* [Problem]
From the listing below, please restate exactly the lines beginning at the one with "color: #be185d ->" and ending at the one with "padding-left: none ->", both included, and skip the pictures.

* [Supplied data]
###
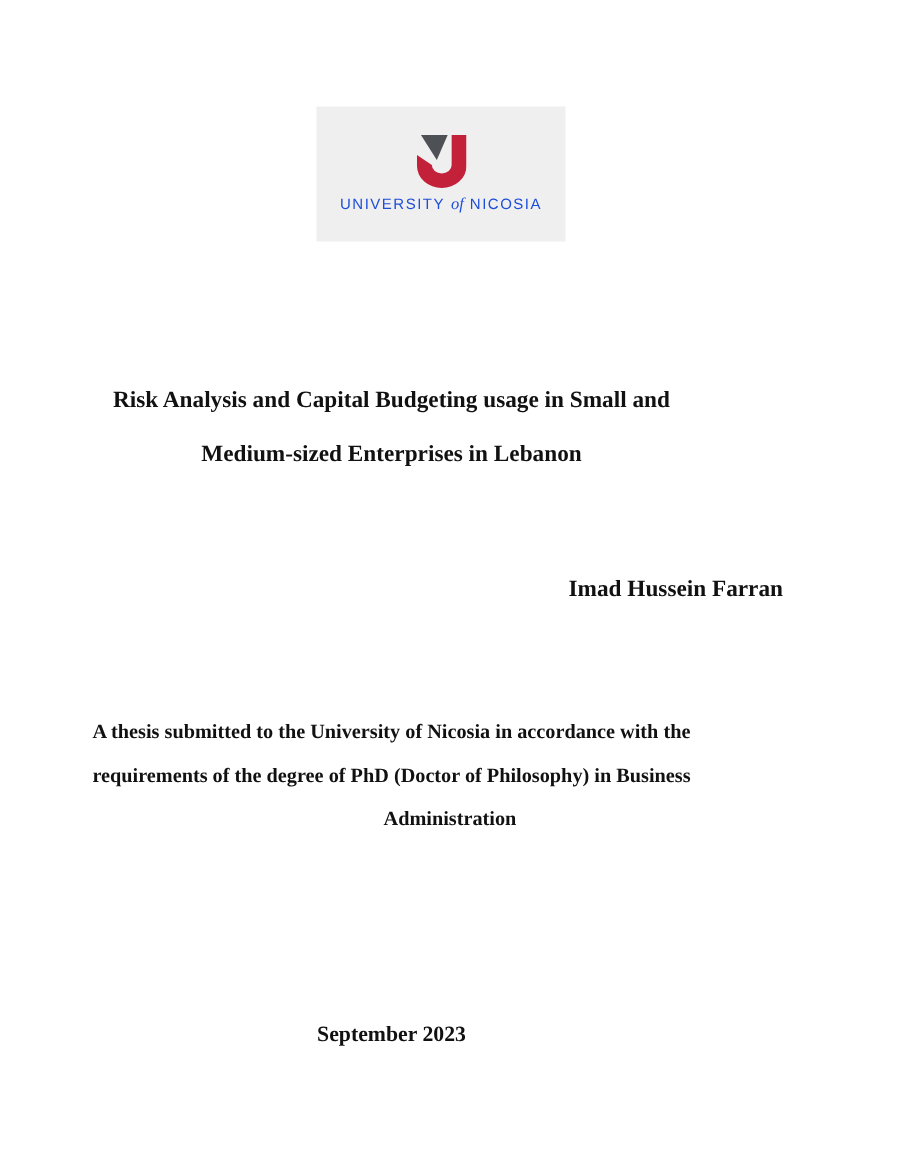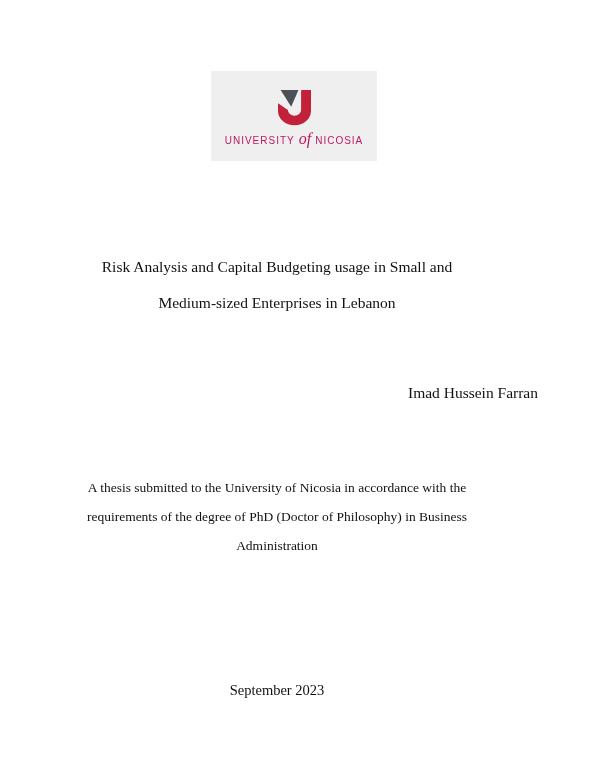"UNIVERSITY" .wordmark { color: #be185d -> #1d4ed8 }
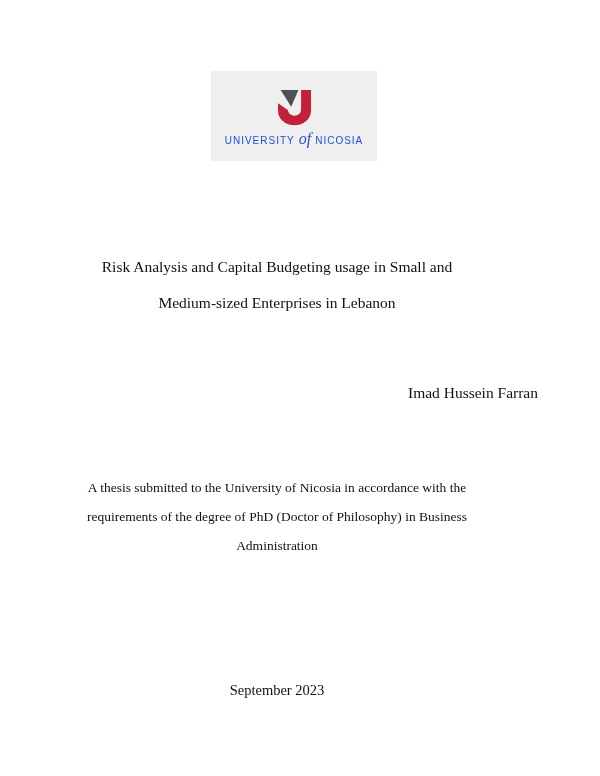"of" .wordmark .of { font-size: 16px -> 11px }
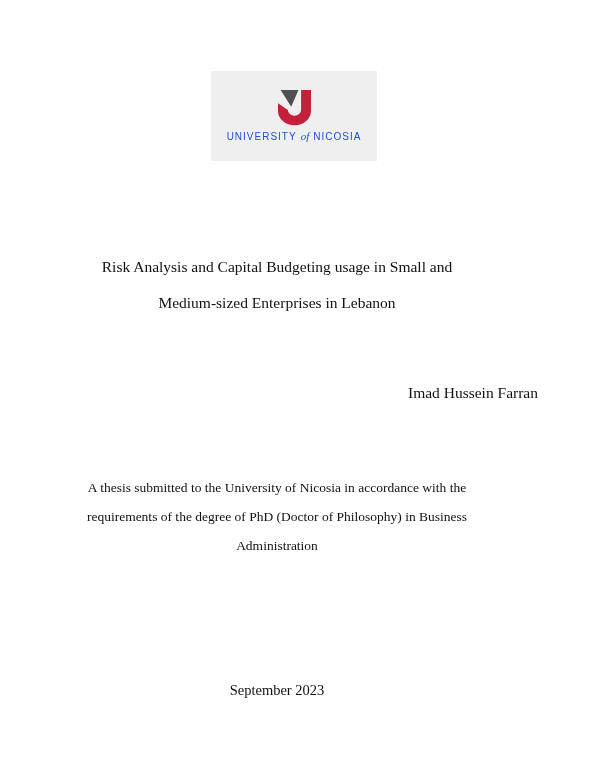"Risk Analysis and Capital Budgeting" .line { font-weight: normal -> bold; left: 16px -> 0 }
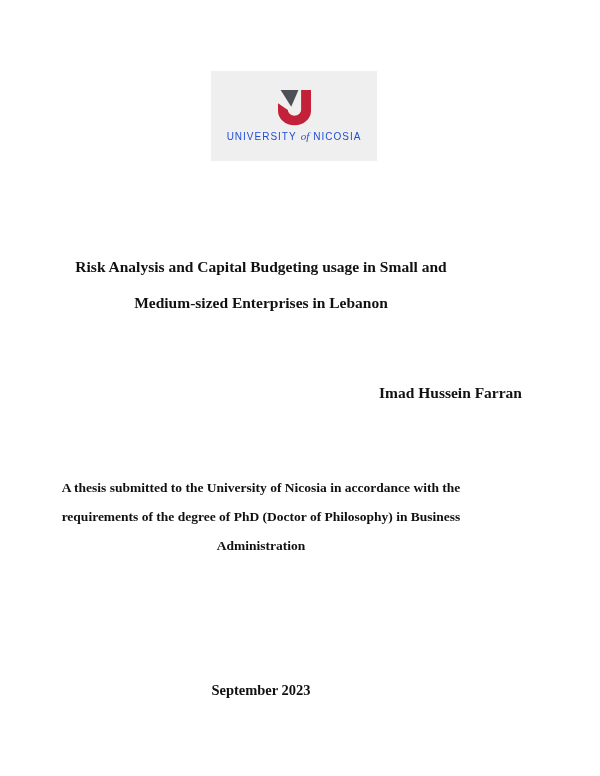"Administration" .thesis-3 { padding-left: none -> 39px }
###
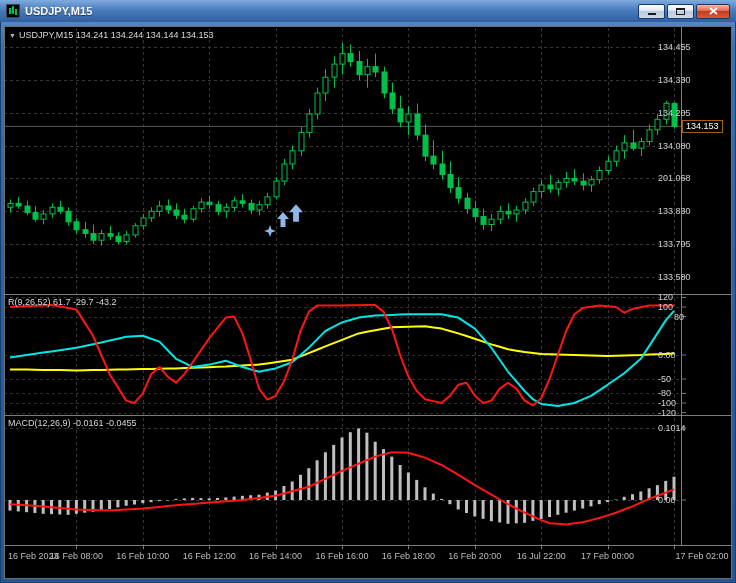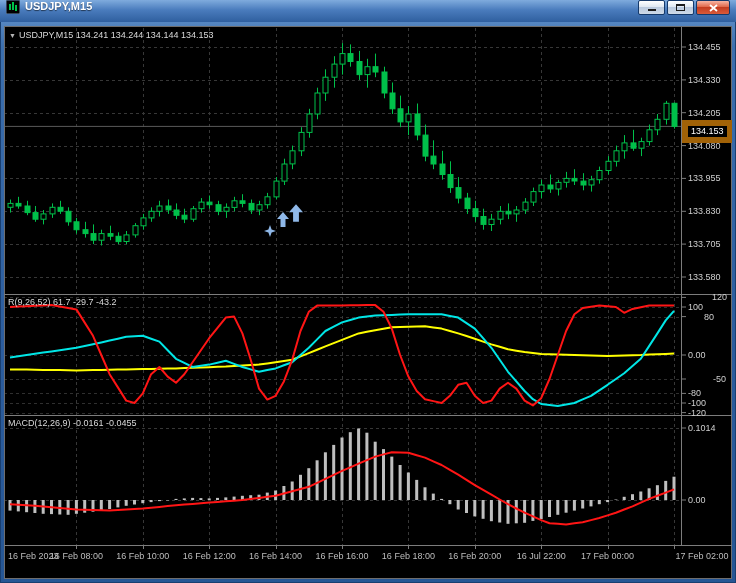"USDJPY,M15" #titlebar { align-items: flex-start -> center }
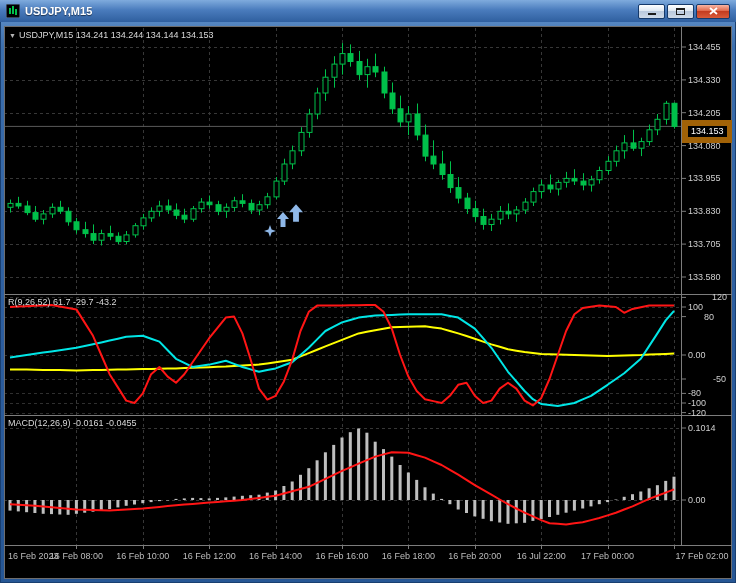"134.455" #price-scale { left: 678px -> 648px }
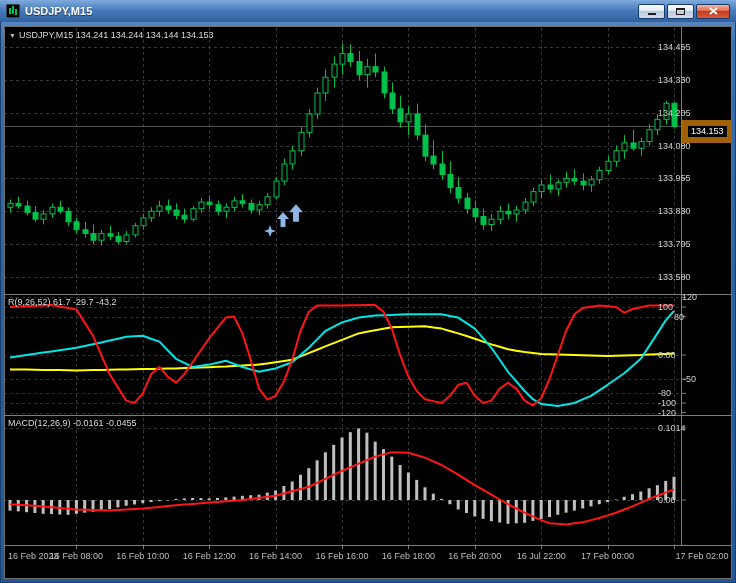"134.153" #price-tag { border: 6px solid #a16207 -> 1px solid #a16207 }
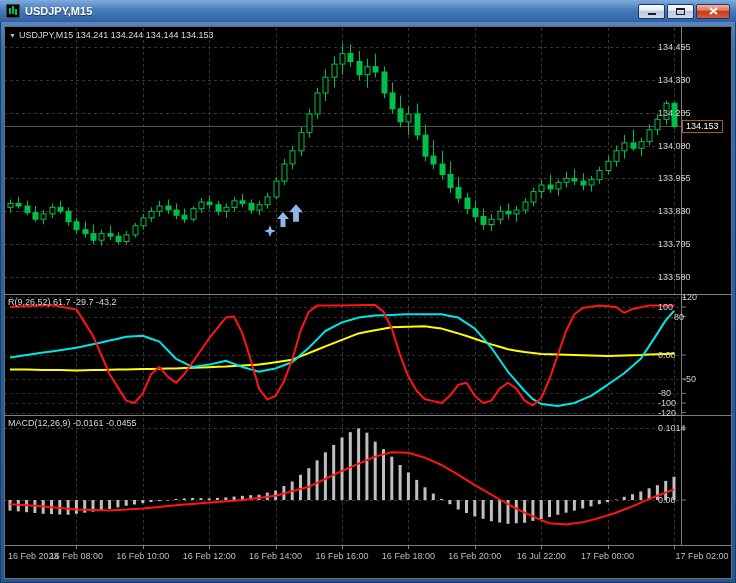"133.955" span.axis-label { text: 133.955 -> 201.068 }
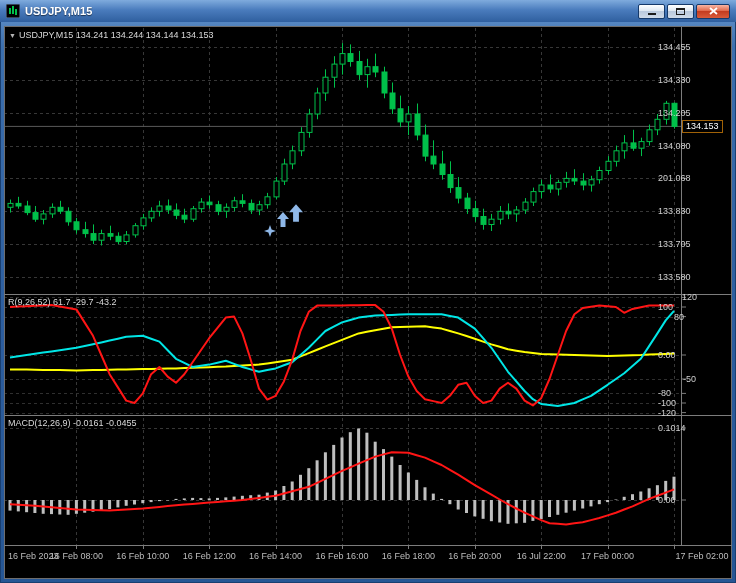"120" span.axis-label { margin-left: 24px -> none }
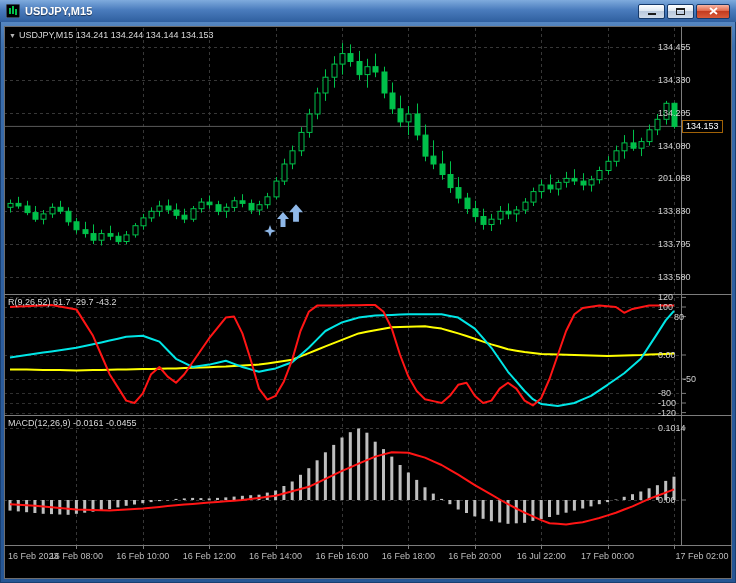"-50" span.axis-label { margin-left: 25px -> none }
###
* [Task result]
"UNIVERSITY" .wordmark { color: #be185d -> #1d4ed8 }
"of" .wordmark .of { font-size: 16px -> 11px }
"Risk Analysis and Capital Budgeting" .line { font-weight: normal -> bold; left: 16px -> 0 }
"Administration" .thesis-3 { padding-left: none -> 39px }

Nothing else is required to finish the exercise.